The fact that service agency staff members are pressed can in turn affect what the students themselves might be asked to do, and sometimes that will extend to tasks well beyond patient interaction. “They might want the students to help with the billing,” says Phillips.

Or, what commonly occurs is that students are immediately placed with clients in the first couple of weeks of field training even though they don't yet have the skills to excel in this, she says.

Phillips adds, “It left us worried about the overall quality of the placements. We felt we had less control over the experience they were going to get.”

So while placement in the field still constitutes the majority of MSW students' required practicum hours, USC students fulfill some of their requirement through the virtual counseling experience, involving work with the actor and also the presentation of other clinical scenarios in an online format. This is not the first effort of this kind at the university: USC students who work in the military have experienced some of their Diagnostic and Statistical Manual of Mental Disorders (DSM) training through work with virtual clients.

Actor's role

The actor who is used in the VFP at USC plays the role of an individual with a behavioral health diagnosis. Various therapeutic scenarios might touch on his own issues or on problems in his relationship with his spouse, who has a gambling problem.

Students participate in the virtual sessions in an interactive small-group session with the professor also participating. What appears on each participant's computer screen resembles the tic-tac-toe board of faces seen in the opening sequence of “The Brady Bunch.”

USC developed the program in conjunction with education technology company 2U, Inc. USC also offers an entirely online academic program for MSW degree seekers.

The VFP is designed to offer intensive training in three evidence-based clinical practices: Motivational Interviewing (MI), problem solving therapy, and cognitive-behavioral therapy (CBT). It is the university's intent to have all of its MSW students be fully trained in multiple evidence-based interventions by the time they graduate.

Students also must write detailed and accurate progress notes based on what they see and hear from the actor in the VFP.

The 200 hours of virtual training that is completed over the course of a semester is intended to prepare students for the subsequent 800 hours of live field training that they must perform in a provider setting. The VFP has been in place at the School of Social Work for several months, and was formally introduced to the public in March.

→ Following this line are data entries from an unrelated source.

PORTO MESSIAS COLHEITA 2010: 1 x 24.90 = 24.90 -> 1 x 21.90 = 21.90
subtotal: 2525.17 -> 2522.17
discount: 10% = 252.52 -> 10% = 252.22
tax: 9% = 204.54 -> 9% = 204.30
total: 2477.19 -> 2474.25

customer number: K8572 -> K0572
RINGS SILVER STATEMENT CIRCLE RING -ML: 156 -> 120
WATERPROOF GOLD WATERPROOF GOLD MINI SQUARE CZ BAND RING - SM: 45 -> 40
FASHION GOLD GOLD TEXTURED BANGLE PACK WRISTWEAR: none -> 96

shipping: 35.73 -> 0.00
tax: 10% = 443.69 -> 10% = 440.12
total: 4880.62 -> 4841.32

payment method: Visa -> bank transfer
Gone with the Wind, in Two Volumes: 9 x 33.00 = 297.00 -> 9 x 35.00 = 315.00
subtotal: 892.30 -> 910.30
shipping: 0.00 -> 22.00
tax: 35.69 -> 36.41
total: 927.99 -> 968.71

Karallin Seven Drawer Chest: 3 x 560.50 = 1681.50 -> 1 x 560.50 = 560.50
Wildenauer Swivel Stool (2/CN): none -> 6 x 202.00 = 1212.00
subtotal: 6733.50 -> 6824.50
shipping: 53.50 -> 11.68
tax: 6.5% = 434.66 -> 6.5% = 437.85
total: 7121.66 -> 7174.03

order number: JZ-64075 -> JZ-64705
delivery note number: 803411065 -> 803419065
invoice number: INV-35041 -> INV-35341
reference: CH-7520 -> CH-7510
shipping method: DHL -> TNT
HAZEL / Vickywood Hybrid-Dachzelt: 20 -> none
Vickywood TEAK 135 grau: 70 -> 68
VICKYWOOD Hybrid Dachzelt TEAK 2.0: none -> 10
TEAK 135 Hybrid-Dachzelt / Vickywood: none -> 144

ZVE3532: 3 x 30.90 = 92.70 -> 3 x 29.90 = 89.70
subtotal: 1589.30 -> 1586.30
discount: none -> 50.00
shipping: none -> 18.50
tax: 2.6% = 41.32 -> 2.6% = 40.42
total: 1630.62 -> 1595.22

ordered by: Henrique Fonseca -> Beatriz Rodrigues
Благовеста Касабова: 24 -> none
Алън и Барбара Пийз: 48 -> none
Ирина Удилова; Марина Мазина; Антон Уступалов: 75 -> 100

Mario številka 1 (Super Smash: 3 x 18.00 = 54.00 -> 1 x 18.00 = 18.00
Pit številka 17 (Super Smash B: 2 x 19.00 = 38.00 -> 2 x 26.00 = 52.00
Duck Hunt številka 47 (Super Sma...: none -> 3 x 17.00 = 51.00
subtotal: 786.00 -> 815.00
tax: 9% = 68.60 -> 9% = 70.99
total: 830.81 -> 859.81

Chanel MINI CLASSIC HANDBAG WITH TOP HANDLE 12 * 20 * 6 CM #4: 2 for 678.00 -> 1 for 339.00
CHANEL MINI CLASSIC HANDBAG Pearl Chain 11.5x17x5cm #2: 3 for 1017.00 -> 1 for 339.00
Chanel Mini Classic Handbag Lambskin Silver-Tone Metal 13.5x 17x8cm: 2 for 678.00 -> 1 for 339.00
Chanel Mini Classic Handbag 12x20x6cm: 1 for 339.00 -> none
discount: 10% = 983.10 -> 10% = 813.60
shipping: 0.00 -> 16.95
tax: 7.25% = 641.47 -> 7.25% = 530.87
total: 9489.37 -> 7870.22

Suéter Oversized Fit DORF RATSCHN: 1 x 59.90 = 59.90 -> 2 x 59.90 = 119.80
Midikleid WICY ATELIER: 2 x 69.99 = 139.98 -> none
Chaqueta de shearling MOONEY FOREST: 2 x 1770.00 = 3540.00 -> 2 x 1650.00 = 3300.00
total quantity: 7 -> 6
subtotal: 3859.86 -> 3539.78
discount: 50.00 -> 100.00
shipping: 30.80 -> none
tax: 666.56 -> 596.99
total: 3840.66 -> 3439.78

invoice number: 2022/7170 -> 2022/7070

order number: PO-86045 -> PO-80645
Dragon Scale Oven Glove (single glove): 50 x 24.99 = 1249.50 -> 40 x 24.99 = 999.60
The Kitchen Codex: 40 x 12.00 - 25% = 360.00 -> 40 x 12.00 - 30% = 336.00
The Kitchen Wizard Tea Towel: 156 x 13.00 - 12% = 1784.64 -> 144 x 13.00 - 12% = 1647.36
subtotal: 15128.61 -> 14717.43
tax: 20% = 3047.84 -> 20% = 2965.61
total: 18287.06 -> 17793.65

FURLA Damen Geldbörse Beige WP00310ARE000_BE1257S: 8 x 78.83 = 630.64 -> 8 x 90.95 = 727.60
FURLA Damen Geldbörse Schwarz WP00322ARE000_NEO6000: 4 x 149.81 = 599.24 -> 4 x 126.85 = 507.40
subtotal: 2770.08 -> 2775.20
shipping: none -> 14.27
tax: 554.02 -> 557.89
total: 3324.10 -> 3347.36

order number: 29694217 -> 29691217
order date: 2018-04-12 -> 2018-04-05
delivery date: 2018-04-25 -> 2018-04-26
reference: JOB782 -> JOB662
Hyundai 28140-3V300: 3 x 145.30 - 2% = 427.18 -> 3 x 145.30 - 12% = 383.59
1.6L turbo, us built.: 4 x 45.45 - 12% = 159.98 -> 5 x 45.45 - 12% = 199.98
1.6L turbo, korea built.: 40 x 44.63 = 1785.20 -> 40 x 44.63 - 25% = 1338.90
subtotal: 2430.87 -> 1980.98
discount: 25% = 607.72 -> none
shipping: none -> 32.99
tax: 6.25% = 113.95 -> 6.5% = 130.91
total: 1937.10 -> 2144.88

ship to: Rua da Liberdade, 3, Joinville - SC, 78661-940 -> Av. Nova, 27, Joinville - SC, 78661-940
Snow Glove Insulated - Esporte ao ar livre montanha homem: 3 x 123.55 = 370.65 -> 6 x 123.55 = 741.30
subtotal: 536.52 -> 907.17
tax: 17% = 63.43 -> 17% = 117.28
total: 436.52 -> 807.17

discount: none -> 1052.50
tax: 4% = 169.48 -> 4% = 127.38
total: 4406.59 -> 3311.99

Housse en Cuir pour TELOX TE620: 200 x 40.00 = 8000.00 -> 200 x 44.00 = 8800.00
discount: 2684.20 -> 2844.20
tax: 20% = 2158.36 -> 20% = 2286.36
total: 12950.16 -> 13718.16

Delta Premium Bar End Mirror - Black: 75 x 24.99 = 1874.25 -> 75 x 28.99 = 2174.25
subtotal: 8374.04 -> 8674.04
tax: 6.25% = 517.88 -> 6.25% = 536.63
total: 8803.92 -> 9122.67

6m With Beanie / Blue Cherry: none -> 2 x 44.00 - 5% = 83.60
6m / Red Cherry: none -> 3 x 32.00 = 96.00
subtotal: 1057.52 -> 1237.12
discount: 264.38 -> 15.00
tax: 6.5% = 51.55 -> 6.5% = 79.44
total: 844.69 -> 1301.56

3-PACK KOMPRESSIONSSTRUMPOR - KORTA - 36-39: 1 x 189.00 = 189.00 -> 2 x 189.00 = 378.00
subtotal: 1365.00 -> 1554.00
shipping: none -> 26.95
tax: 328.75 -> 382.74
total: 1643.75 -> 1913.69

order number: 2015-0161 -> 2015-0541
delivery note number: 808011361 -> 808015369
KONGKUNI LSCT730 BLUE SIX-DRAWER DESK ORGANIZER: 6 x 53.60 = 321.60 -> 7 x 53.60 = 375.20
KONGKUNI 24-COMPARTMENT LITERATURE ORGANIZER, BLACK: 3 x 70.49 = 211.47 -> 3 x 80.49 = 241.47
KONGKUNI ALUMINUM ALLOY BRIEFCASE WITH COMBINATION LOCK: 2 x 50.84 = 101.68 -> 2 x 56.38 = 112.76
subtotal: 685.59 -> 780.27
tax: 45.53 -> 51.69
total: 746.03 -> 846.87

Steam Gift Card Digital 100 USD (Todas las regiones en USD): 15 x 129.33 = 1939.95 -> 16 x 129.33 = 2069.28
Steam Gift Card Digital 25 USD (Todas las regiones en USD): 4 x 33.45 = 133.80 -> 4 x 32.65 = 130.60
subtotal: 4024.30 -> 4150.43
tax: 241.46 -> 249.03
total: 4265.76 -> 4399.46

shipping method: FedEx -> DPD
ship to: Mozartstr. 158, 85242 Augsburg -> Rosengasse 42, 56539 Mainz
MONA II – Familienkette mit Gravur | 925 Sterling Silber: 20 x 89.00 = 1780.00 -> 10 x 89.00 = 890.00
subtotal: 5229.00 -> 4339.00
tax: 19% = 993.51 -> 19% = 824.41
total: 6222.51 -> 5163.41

Phillips adds that several individuals expressed interest in obtaining the school's materials when it presented a session on the VFP last fall at a meeting of the Council on Social Work Education.

Enhancing ethics training

The MSW program at USC also uses the virtual platform in its training on critical thinking skills, in areas such as risk assessment for clients with particular profiles, empathetic communications, and ethics.

As an example of work in the latter area, students might be presented with a video clip of a client who reveals in session that he is HIV-positive and has commenced a new relationship in which he is not using protection and the partner has not been informed of the man's HIV status. The students then are asked to research what laws or ethical guidelines would govern the clinician's desired response. (In this case, if the scenario unfolds in California, this issue is considered confidential and the therapist is not allowed to disclose the client's HIV status to another party, Phillips says.)

MSW students must manage 14 of these ethical decision-making scenarios in their training, says Phillips, and the online format assists in this effort.